Nas novas circunstâncias, a direita que Johnson fugazmente representou desapareceu na semana passada. O país e o partido lançaram-se em busca de um novo líder e nenhum dos candidatos parece interessado em recuperar as propostas que produziram uma maioria inesperada e substancial há apenas três anos.
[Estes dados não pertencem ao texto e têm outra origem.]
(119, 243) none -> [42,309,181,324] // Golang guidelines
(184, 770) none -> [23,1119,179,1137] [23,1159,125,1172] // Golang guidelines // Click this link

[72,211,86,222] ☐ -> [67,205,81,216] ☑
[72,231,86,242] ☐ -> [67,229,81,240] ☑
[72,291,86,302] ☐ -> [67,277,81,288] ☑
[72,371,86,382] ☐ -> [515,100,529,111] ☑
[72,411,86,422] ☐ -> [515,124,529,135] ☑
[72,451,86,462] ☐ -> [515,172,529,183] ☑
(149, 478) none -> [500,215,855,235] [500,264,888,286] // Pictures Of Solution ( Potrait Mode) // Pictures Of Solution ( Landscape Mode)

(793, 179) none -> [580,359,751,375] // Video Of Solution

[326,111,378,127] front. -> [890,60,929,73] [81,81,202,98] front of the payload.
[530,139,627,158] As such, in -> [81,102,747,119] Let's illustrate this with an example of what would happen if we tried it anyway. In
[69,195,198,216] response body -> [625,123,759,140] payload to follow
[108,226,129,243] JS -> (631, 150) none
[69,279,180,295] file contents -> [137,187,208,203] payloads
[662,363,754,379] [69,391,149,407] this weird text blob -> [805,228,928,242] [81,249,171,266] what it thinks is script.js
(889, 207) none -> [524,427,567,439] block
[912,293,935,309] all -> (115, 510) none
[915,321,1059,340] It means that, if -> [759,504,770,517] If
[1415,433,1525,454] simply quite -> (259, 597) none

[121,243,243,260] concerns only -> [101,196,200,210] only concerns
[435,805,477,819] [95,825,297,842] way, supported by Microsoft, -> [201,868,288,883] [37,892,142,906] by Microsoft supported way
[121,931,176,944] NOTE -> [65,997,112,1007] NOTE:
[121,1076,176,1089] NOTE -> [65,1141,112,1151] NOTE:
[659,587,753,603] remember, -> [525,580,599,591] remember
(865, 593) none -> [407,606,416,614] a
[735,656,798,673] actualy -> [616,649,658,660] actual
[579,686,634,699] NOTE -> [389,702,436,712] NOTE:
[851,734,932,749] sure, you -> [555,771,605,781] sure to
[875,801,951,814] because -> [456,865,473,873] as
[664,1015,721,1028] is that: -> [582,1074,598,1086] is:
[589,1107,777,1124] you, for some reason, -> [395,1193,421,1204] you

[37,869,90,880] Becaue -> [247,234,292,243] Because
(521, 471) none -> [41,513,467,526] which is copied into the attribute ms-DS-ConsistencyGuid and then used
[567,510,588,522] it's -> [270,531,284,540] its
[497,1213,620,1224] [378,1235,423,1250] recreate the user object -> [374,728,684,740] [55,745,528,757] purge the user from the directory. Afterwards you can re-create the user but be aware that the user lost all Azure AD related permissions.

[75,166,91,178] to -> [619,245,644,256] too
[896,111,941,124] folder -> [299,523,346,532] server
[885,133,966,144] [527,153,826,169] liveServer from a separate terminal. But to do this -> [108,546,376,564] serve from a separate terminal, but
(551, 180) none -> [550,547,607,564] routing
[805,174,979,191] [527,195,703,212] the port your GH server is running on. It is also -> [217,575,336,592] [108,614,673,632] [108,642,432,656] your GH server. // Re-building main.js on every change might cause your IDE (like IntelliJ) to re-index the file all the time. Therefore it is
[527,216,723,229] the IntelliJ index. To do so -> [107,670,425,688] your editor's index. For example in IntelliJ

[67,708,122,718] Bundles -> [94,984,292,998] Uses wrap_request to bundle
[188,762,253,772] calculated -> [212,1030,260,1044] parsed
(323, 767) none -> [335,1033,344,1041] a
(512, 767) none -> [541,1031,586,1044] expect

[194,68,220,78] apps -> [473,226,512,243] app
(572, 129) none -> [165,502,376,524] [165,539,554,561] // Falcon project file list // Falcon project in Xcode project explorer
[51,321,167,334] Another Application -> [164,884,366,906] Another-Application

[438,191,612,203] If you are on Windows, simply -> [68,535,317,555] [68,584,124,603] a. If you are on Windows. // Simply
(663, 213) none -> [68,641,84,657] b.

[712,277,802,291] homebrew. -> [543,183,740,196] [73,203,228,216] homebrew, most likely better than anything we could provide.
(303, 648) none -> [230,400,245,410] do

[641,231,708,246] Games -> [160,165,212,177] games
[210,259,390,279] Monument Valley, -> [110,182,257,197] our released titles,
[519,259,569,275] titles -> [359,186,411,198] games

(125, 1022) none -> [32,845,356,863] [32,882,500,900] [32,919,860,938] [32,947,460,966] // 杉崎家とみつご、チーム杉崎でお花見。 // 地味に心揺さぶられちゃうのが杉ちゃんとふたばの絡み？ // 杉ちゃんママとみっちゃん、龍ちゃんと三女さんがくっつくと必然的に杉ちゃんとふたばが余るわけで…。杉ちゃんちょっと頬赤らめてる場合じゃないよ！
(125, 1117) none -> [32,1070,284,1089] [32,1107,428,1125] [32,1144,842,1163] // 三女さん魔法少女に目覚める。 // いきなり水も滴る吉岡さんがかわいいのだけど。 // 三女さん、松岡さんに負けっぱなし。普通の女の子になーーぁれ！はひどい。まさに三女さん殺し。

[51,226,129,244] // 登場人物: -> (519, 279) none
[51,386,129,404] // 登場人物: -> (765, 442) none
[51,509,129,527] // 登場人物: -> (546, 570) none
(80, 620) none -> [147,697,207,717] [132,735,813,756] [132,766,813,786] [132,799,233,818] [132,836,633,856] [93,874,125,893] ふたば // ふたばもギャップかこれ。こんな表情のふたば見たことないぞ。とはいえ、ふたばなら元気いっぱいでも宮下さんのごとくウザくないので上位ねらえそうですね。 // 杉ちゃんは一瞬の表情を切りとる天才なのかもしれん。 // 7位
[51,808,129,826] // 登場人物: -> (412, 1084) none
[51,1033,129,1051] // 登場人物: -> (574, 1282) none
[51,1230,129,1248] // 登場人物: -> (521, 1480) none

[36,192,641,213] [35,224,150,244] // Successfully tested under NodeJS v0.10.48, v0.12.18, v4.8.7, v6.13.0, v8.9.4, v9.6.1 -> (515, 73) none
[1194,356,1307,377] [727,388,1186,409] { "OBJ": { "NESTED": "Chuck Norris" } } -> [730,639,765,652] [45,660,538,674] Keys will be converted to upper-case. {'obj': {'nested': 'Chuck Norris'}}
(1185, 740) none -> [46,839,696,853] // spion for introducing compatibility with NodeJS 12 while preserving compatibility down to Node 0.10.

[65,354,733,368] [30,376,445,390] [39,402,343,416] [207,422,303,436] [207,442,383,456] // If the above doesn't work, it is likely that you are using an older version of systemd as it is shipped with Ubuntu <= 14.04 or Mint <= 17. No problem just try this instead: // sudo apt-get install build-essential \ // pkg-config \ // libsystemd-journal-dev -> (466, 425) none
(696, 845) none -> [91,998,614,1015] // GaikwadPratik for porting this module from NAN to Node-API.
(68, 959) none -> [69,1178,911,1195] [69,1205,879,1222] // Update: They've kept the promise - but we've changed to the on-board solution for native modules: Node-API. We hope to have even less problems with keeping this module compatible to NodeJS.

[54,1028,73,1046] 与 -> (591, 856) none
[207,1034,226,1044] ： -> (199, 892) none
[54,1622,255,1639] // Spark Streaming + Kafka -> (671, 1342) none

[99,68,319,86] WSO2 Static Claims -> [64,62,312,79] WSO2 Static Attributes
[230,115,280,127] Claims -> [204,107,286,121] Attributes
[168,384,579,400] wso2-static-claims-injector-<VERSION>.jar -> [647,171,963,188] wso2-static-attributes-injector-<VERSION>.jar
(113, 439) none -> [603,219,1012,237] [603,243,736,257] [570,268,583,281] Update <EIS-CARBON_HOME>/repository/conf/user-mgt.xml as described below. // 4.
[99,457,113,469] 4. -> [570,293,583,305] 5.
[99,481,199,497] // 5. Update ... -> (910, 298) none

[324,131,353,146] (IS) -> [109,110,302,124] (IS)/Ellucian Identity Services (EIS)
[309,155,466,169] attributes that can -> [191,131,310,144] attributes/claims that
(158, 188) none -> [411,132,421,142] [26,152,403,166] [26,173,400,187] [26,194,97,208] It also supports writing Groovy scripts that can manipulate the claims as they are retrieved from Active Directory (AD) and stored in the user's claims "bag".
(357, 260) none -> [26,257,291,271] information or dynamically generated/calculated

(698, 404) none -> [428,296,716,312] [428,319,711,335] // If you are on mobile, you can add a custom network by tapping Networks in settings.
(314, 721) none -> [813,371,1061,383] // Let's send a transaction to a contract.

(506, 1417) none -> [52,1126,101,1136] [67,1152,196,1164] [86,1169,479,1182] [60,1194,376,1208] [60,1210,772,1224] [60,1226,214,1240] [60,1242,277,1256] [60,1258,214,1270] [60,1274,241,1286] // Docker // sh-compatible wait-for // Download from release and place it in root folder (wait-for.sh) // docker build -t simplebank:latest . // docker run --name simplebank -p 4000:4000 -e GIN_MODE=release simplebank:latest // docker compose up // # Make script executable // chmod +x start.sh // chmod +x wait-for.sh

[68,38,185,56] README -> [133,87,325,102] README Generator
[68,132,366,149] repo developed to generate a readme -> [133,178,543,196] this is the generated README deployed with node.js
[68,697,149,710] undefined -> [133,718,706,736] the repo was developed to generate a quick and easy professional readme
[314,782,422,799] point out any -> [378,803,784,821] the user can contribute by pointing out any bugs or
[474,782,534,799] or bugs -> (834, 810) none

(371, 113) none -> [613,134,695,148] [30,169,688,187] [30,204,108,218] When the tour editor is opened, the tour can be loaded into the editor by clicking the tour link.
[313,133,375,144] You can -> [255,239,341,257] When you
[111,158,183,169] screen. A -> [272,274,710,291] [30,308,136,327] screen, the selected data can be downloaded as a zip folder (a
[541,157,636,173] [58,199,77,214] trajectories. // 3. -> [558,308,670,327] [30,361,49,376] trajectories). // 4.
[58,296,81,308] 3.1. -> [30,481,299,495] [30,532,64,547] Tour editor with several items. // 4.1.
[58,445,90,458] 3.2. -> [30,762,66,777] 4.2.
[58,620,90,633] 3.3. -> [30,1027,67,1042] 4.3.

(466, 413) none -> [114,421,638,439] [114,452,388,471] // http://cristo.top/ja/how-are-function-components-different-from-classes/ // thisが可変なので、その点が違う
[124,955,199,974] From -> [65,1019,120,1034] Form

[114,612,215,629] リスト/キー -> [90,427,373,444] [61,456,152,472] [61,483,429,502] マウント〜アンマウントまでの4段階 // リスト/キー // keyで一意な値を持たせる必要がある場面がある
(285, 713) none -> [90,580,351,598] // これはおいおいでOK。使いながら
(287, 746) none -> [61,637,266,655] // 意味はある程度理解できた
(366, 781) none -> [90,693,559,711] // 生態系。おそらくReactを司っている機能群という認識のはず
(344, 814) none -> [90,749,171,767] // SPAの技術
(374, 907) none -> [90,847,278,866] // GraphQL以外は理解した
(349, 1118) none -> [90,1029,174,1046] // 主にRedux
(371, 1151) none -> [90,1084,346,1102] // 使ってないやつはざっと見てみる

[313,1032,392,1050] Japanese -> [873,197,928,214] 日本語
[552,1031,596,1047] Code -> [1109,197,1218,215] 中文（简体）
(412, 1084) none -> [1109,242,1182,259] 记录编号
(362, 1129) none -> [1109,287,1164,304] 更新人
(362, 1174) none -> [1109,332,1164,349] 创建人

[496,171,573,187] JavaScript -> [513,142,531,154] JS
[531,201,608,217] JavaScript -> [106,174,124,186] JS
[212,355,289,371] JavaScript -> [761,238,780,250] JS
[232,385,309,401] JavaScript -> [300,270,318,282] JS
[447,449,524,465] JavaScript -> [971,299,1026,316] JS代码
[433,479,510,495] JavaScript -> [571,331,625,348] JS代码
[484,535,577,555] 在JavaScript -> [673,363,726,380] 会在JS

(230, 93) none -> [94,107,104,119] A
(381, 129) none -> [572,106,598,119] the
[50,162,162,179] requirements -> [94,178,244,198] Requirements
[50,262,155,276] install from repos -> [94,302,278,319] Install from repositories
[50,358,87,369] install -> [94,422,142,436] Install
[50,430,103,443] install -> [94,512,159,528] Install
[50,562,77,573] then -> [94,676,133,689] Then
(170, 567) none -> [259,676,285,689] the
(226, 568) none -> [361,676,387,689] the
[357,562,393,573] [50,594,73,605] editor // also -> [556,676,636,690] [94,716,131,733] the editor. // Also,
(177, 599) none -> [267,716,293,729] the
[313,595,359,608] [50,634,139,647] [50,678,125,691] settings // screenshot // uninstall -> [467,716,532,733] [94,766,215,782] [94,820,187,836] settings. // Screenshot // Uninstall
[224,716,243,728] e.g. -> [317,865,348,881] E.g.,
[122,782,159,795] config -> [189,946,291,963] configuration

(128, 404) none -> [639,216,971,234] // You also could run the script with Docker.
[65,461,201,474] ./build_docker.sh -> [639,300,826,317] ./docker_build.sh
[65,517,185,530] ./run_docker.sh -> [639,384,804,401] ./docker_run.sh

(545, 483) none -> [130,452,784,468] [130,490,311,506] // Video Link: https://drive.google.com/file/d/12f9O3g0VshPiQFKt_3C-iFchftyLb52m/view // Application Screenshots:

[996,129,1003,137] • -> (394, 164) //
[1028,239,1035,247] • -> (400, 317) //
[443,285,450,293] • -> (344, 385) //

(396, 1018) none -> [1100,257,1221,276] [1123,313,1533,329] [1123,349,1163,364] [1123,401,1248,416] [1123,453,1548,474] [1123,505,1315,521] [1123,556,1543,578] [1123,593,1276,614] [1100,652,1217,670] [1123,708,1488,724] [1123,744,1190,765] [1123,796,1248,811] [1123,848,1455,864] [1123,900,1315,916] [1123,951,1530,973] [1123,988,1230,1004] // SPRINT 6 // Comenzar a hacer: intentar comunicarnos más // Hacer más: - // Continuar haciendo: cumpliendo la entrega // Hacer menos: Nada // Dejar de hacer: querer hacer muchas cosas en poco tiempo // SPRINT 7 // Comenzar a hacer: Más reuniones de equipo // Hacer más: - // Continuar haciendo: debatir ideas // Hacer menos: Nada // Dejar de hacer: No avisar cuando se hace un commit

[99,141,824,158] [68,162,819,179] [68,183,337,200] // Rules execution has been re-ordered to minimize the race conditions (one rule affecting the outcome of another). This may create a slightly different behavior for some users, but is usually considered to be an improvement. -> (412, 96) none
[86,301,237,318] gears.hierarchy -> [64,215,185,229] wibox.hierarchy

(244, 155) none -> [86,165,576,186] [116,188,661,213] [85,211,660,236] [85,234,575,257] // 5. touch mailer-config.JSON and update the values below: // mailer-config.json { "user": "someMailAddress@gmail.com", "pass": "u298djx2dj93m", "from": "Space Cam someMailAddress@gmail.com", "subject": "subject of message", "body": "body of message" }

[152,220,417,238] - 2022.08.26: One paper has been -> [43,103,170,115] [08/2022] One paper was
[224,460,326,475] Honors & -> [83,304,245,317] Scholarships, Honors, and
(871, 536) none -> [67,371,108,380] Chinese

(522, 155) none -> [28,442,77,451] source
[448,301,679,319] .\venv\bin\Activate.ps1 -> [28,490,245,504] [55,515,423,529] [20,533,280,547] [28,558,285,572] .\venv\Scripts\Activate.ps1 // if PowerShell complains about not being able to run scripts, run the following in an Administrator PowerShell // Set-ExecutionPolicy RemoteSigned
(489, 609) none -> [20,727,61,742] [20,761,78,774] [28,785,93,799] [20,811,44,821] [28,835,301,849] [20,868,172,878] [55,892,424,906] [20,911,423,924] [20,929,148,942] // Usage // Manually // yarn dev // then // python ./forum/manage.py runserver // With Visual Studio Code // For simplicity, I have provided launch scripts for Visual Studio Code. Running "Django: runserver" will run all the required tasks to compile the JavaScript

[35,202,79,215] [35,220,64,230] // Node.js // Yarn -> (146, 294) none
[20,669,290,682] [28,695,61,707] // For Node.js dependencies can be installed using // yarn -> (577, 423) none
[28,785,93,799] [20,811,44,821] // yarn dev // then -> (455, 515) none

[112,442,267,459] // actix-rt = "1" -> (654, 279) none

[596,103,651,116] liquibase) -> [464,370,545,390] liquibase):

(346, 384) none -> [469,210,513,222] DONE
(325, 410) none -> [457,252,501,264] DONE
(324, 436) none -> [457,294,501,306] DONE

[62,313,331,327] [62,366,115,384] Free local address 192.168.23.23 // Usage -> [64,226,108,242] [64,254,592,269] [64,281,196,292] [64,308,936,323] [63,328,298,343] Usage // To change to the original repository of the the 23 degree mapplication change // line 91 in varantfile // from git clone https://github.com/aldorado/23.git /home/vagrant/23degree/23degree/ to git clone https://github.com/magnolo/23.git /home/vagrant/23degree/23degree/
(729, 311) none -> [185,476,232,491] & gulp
Tal como em 2019, o Reino Unido está adiantado em relação ao resto da Europa. Os conservadores vão escolher entre si um Primeiro-Ministro numa campanha que se disputa entre aqueles que querem baixar impostos ou equilibrar o orçamento, para além de oferecer importantes contributos para a definição de mulher. A escolha desse pequeno eleitorado pode ajudar a perceber se o zeitgeist europeu e ocidental se inclina para o regresso da austeridade confiável e tecnocrática de alguém como Rishi Sunak ou a continuação de uma nova direita à direita que abdique de um líder carismático e imperfeito em troca de alguém que pode trazer mais estabilidade e menos brilho – alguém como Liz Truss. Não é uma escolha menor para um partido que governa há 12 anos e carrega dez pontos de atraso nas sondagens. Vibe shift?